- EXERCISE INSTRUCTIONS
Collect each line of the entries that holds the string "gestionnaire".

- PROVIDED RECORDS
★ ★ ★ ★ ★
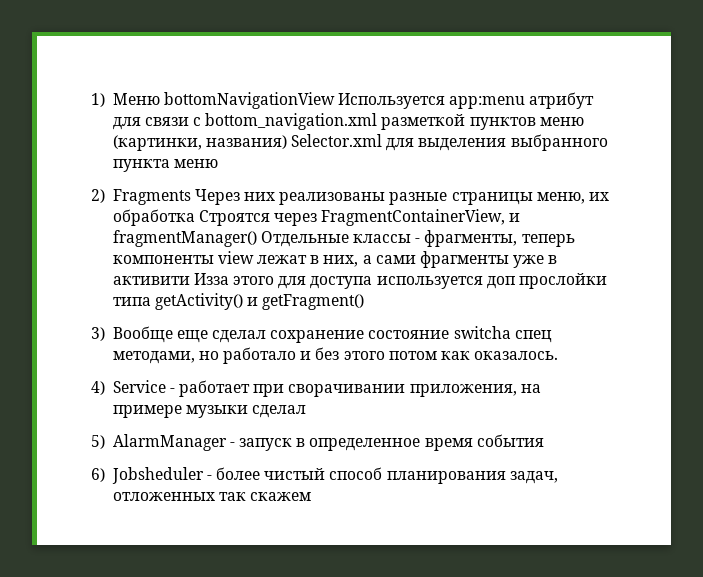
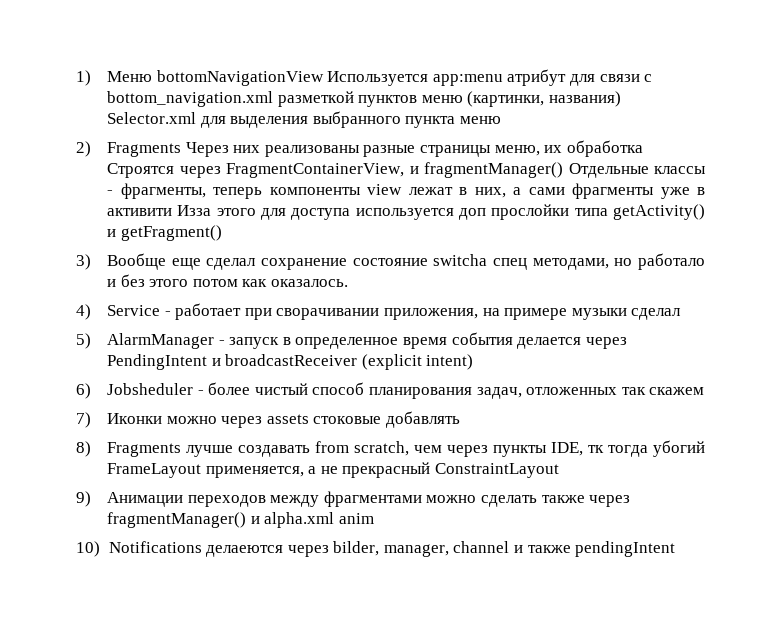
(544, 440) none -> [517,337,627,349] [106,354,474,370] делается через PendingIntent и broadcastReceiver (explicit intent)
(312, 496) none -> [76,411,460,428] [76,440,705,457] [106,462,559,478] [76,491,631,507] [106,512,374,528] [76,541,676,557] // 7) Иконки можно через assets стоковые добавлять // 8) Fragments лучше создавать from scratch, чем через пункты IDE, тк тогда убогий FrameLayout применяется, а не прекрасный ConstraintLayout // 9) Анимации переходов между фрагментами можно сделать также через fragmentManager() и alpha.xml anim // 10) Notifications делаеются через bilder, manager, channel и также pendingIntent

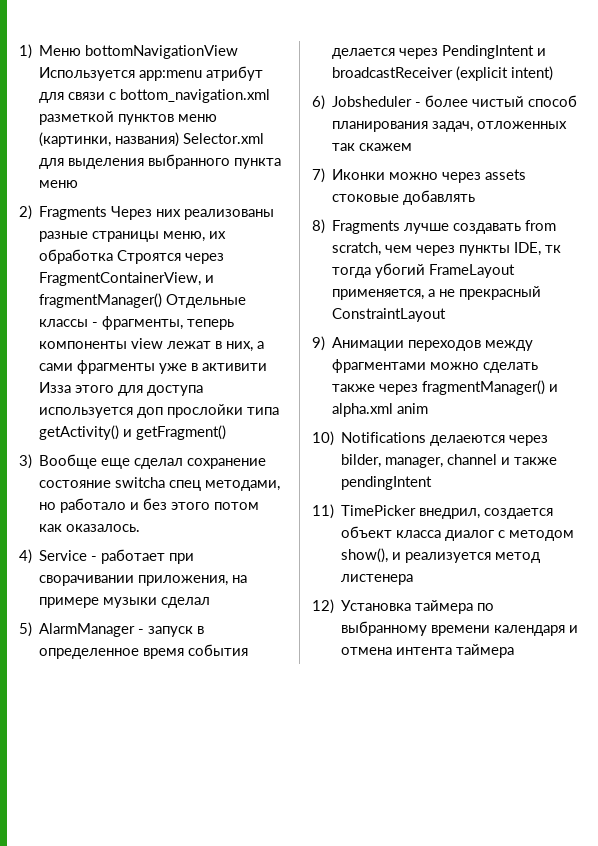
(676, 549) none -> [312,504,554,519] [341,526,575,541] [341,548,541,563] [341,574,414,585] [312,599,495,614] [341,621,579,636] [341,644,515,658] // 11) TimePicker внедрил, создается объект класса диалог с методом show(), и реализуется метод листенера // 12) Установка таймера по выбранному времени календаря и отмена интента таймера

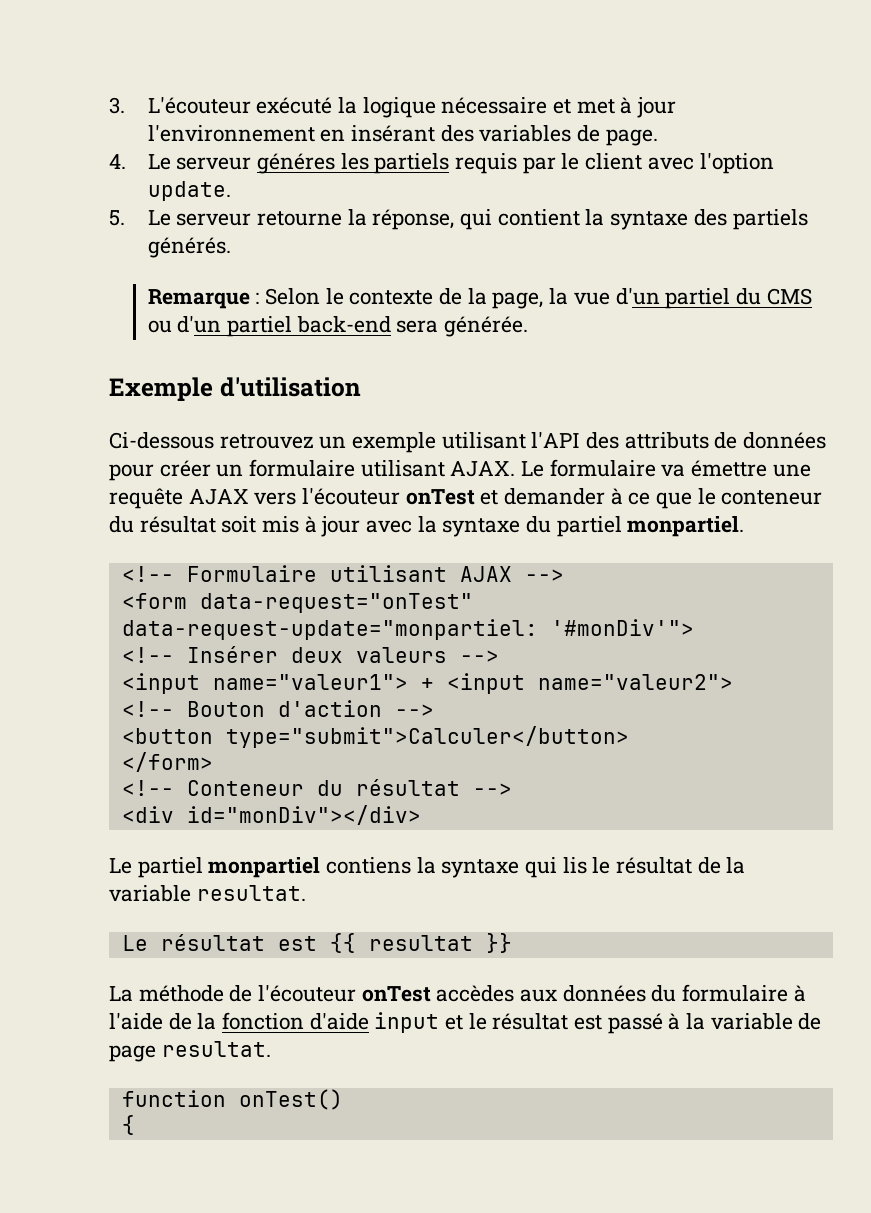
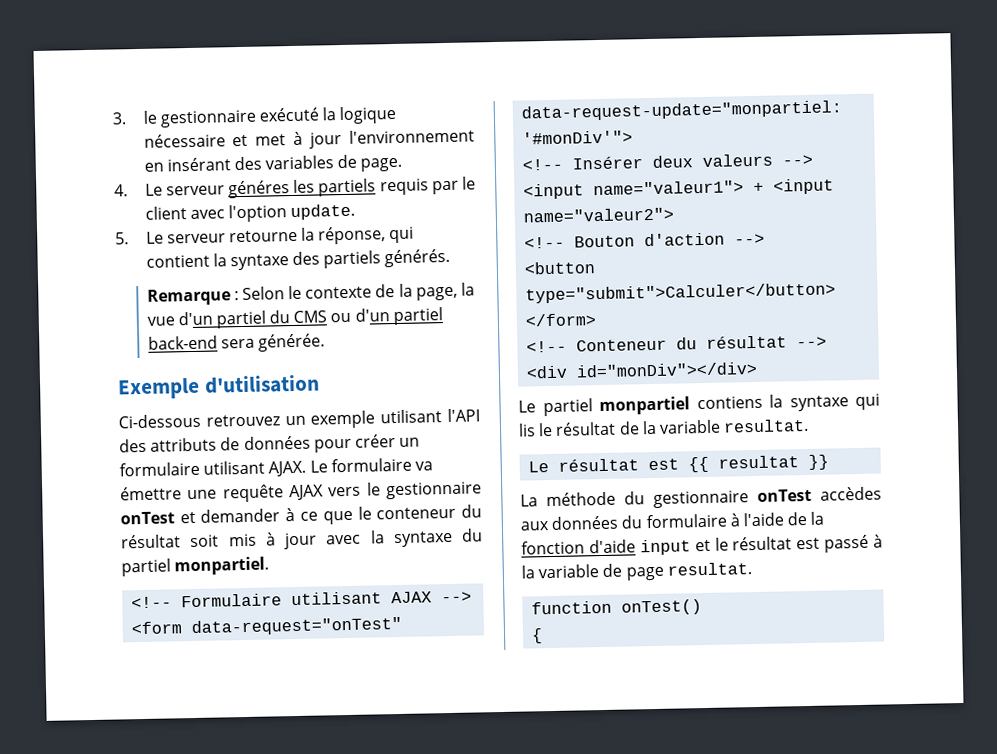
[147,97,251,114] L'écouteur -> [142,109,257,128] le gestionnaire
[302,488,401,505] l'écouteur -> [366,481,482,500] le gestionnaire
[229,985,357,1002] de l'écouteur -> [624,490,750,508] du gestionnaire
★ ★ ★ ★ ★
- SOLUTION TO THIS EXERCISE
[147,97,251,114] L'écouteur -> [142,109,257,128] le gestionnaire
[302,488,401,505] l'écouteur -> [366,481,482,500] le gestionnaire
[229,985,357,1002] de l'écouteur -> [624,490,750,508] du gestionnaire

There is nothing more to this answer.